Why opinion poll results are questionable

Infotrak chief executive Angela Ambitho speaks during the release of an opinion poll in Lavington, Nairobi, on July 23, 2017. Ms Ambitho was accused by Jubilee campaigners of preparing to release a Raila Odinga-friendly report. PHOTO | DENNIS ONSONGO | NATION MEDIA GROUP

What you need to know:

  • Often, polling results differ dramatically depending on where precisely the respondents are.
  • Voters will be making their choice and also exposing the pollsters who got it wrong.

The two opinion polls released on Sunday may have differed widely on who between President Uhuru Kenyatta and his challenger Raila Odinga is ahead in the presidential election race but they concurred that victory will most likely be in the first round.

There is little chance of a run-off under the scenario presented in the Ipsos poll released by lead researcher Tom Wolf and the Infotrak poll released by chief executive Angela Ambitho.

RUN-OFF
They concurred that it’s a two-horse race between President Kenyatta and Mr Odinga that will not be upset by any third party candidate securing a vote substantial enough to rob the one who pips the other to the post an absolute majority.

Both polls have the other six presidential candidates sharing about one per cent of the vote, which corroborates all the other surveys published this year.
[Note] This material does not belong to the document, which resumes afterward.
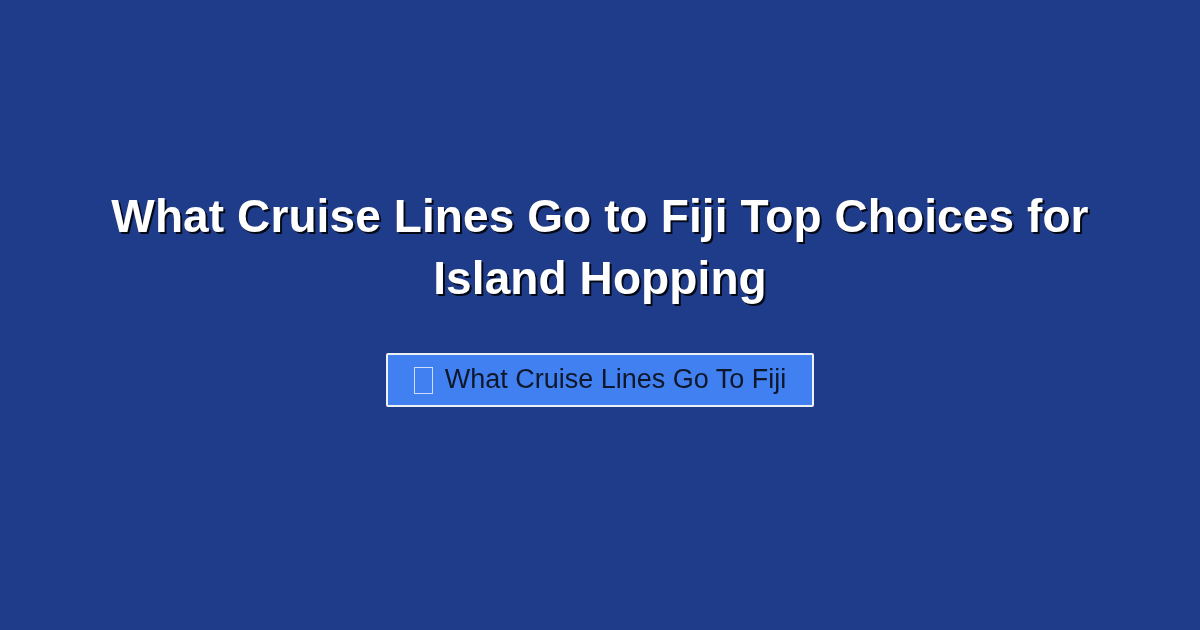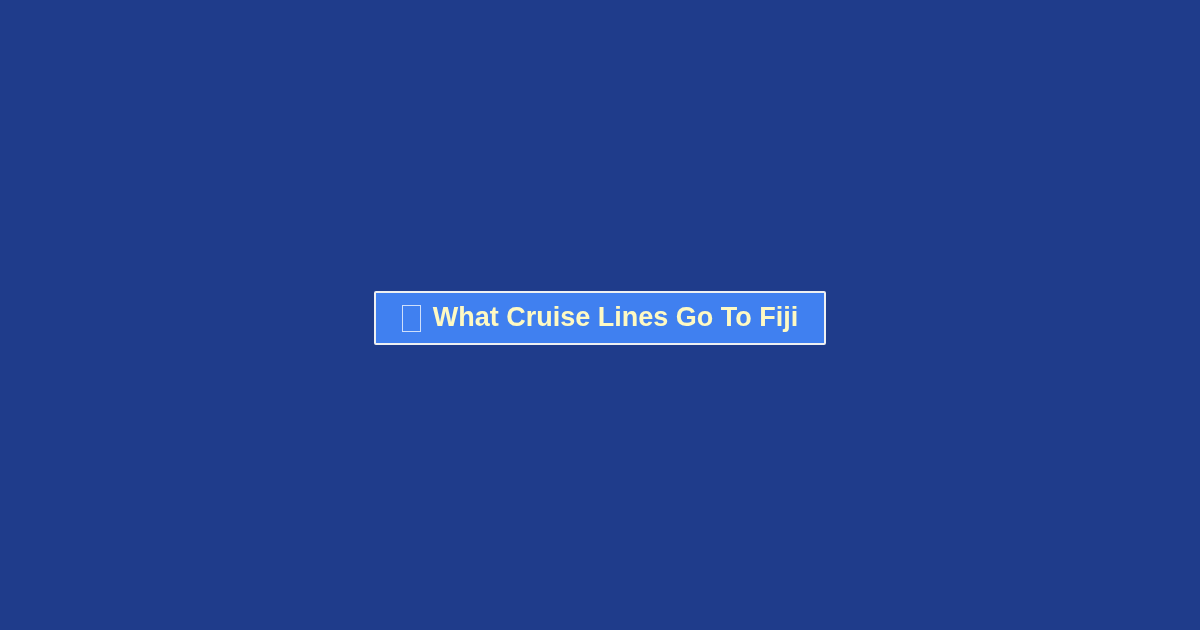"What Cruise Lines Go to Fiji Top" h1 { html: none -> <h1>What Cruise Lines Go to Fiji Top Choices for Island Hopping</h1> }
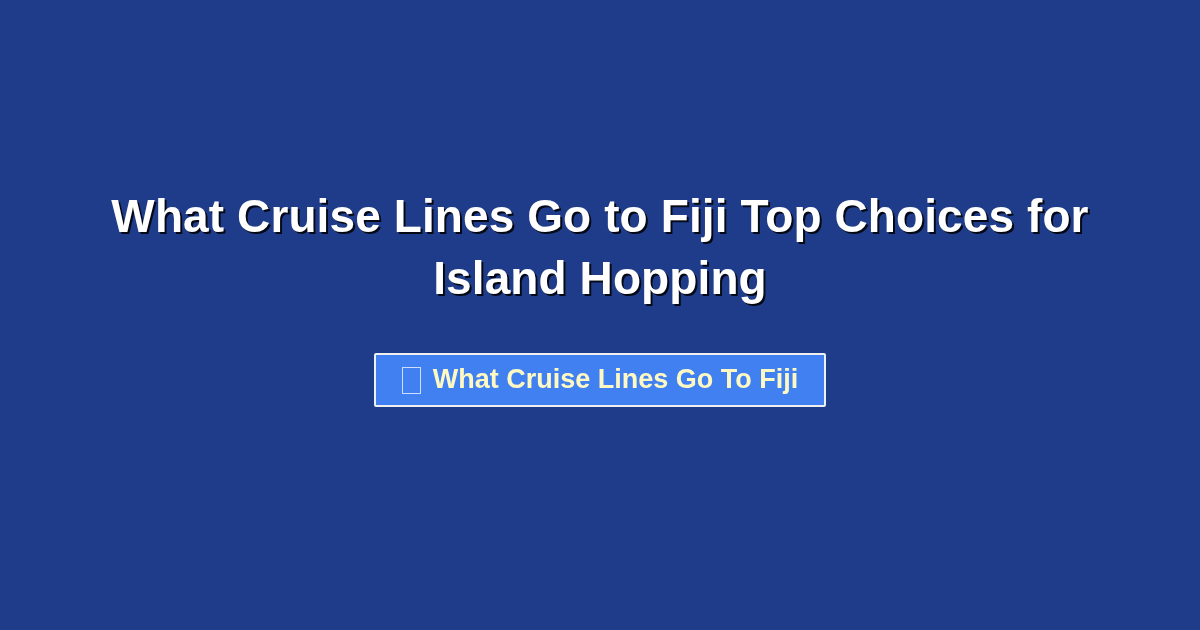"What Cruise Lines Go To Fiji" #cta-label { color: #fef9c3 -> #0f172a; font-weight: bold -> normal }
The other substantial finding was, of course, the Infotrak one that showed Mr Odinga dramatically gaining support since the last poll by the same company in June and overtaking President Kenyatta in the race to State House.

CONTROVERSY
The Infotrak numbers actually mirror quite closely the findings of an internal poll done for Nasa by renowned American numbers cruncher John Zogby and are bound to raise renewed controversy because of persistent accusations by Jubilee Party that he is partial to the opposition leader.

While the Zogby survey could easily be dismissed because it was paid for and publicised by the Nasa campaign, the Infotrak one should attract attention as the first independent poll in the run-up to elections to place Mr Odinga ahead of President Kenyatta.

IPSOS
The survey showed Mr Odinga’s share of the vote growing impressively by four percentage points from 43 per cent to 47 and President Kenyatta’s dropping by two points from 48 per cent to 46 per cent.

The Zogby poll, released just a few days earlier, had Mr Odinga at 47.42 per cent against President Kenyatta’s 46.63 per cent.

However, both are quite a contrast to the Ipsos numbers released on the same day as Infotrak.

UNDECIDED VOTERS
Ipsos confirmed the trajectory established by all the other surveys by different Kenyan pollsters over the past month or so — Mr Odinga closing in since he was confirmed the Nasa presidential candidate but not quite threatening to overhaul President Kenyatta’s lead.

It had the race tighten with President Kenyatta down one percentage point from the end of June to stand at 47 per cent and Mr Odinga up by one point to stand at 43 per cent.

It gave five per cent as the number of undecided voters.

PAYROLL
It might be significant that the polls were conducted over different periods — Ipsos’s between July 2 and July 12 and Infotrak’s from July 16 to July 22.

Still, that might not be enough to explain Mr Odinga’s dramatic surge in the Infotrak poll.

Ms Ambitho, who the week before the poll was unveiled was accused by Jubilee campaigners of preparing to release a Raila-friendly report, tried to offer an explanation but probably still left many doubts.

REASON

One was that undecided voters from the last poll had finally made up their mind.

“More people have decided. Nasa had more ‘undecideds’ in their strongholds than Jubilee did,” Ms Ambitho offered.

But then, that explanation may not be borne out by the numbers.

Infotrak had ‘undecided’ at six per cent — a decrease from the eight per cent in the previous poll but maybe not big enough to explain Mr Odinga’s four per cent gain.

WESTERN
The numbers also do not support the explanation that the ‘undecided’ had substantially fallen in Nasa strongholds.

Western Kenya, with the block of undecided over the year, fell only marginally from 18 per cent to 17.8 per cent.

In Nyanza, the proportion of ‘undecided’ increased from three per cent to 3.8 and in Nairobi from six per cent to 9.5 per cent.

STRONGHOLDS
The other notable shifts in the ‘undecideds’ were in the Odinga-leaning Coast, which saw a decrease from nine per cent to 3.6 per cent, and Kenyatta-backing Rift Valley from 10 per cent to 3.1 per cent.

The Infotrak shift probably still needs further interrogation, especially if the poll used the same sampling frame as the previous one.

Often, polling results differ dramatically depending on where precisely the respondents are.

SAMPLING
That is why pollsters settle on a sampling frame they are confident is representative in terms of not just demographics but also known political attitudes.

They stick to it for the sake of consistency.

Different sampling frames will often explain variations in findings from different pollsters but, overall, any competent national poll should not differ too markedly unless one of them is totally erroneous.

That’s what remains to be judged on the opinion polls being released in the run-up to elections.

Voters will be making their choice and also exposing the pollsters who got it wrong.